* TASK DESCRIPTION *
Return every line of the data below that includes the string "canvas".

* GIVEN DATA *

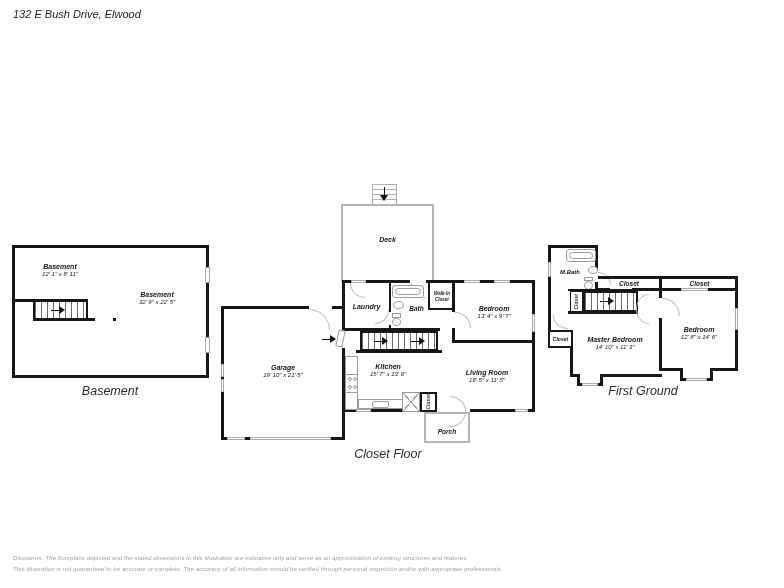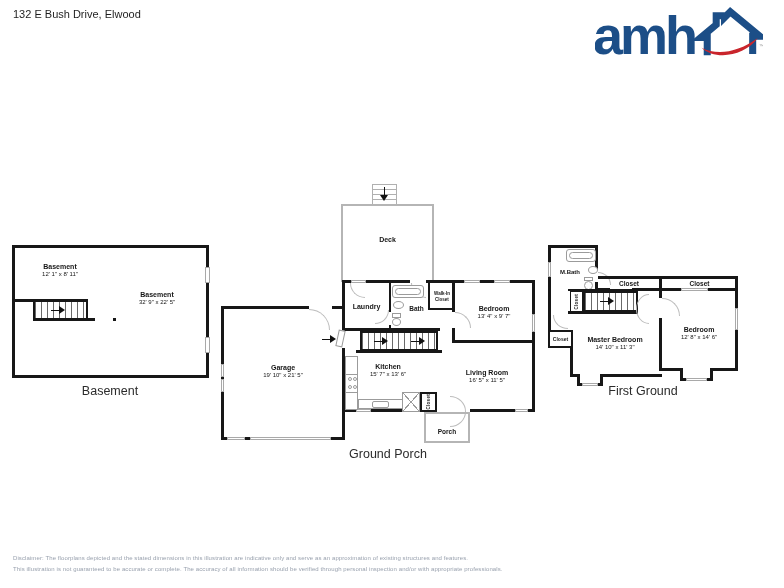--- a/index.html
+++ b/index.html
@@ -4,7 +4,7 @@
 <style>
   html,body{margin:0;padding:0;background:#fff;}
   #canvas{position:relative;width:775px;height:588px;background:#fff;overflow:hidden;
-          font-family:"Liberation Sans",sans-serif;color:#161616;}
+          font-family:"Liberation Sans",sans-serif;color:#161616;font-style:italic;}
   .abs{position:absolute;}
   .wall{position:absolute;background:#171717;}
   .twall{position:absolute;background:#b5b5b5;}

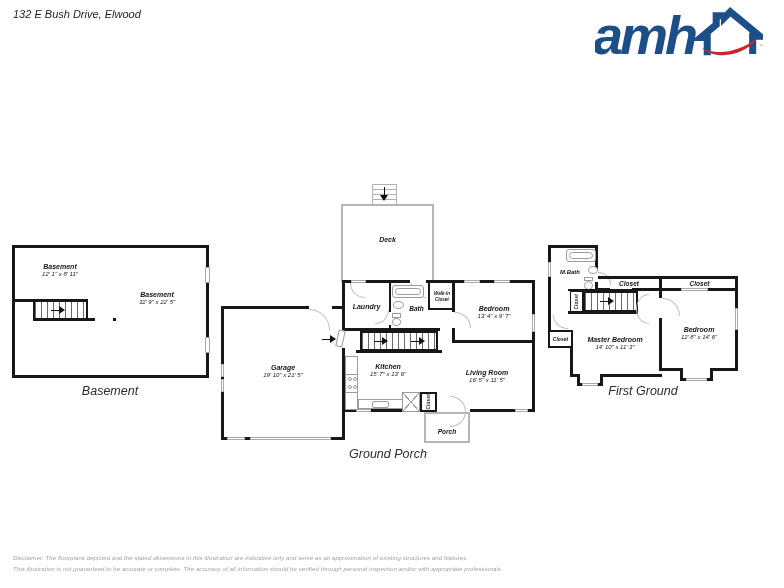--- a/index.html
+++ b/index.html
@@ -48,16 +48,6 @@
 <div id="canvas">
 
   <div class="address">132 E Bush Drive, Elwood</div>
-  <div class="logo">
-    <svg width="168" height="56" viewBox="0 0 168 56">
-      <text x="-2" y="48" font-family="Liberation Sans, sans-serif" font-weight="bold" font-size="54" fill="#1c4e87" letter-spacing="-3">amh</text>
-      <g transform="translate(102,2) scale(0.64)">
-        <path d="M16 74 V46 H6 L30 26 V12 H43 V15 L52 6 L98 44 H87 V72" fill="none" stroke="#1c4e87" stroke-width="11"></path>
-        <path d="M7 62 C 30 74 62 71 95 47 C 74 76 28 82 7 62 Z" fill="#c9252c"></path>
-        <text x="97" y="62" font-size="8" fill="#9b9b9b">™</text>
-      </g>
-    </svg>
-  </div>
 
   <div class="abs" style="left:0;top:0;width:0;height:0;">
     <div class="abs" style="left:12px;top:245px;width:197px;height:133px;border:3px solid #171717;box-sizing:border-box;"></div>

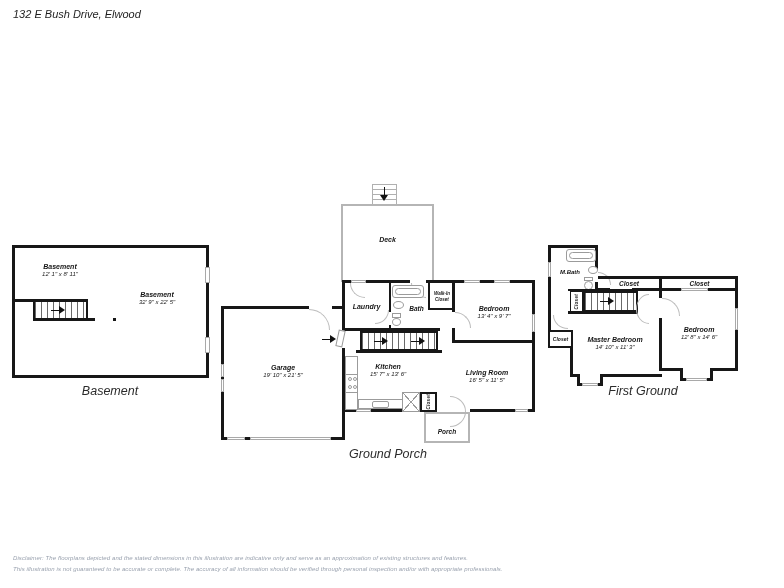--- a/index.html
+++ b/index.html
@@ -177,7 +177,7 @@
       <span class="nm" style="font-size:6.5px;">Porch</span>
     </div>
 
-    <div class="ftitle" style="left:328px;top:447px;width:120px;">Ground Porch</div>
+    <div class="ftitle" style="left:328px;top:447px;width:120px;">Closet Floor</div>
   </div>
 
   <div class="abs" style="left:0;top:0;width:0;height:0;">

* ANSWER BOX *
   #canvas{position:relative;width:775px;height:588px;background:#fff;overflow:hidden;
 <div id="canvas">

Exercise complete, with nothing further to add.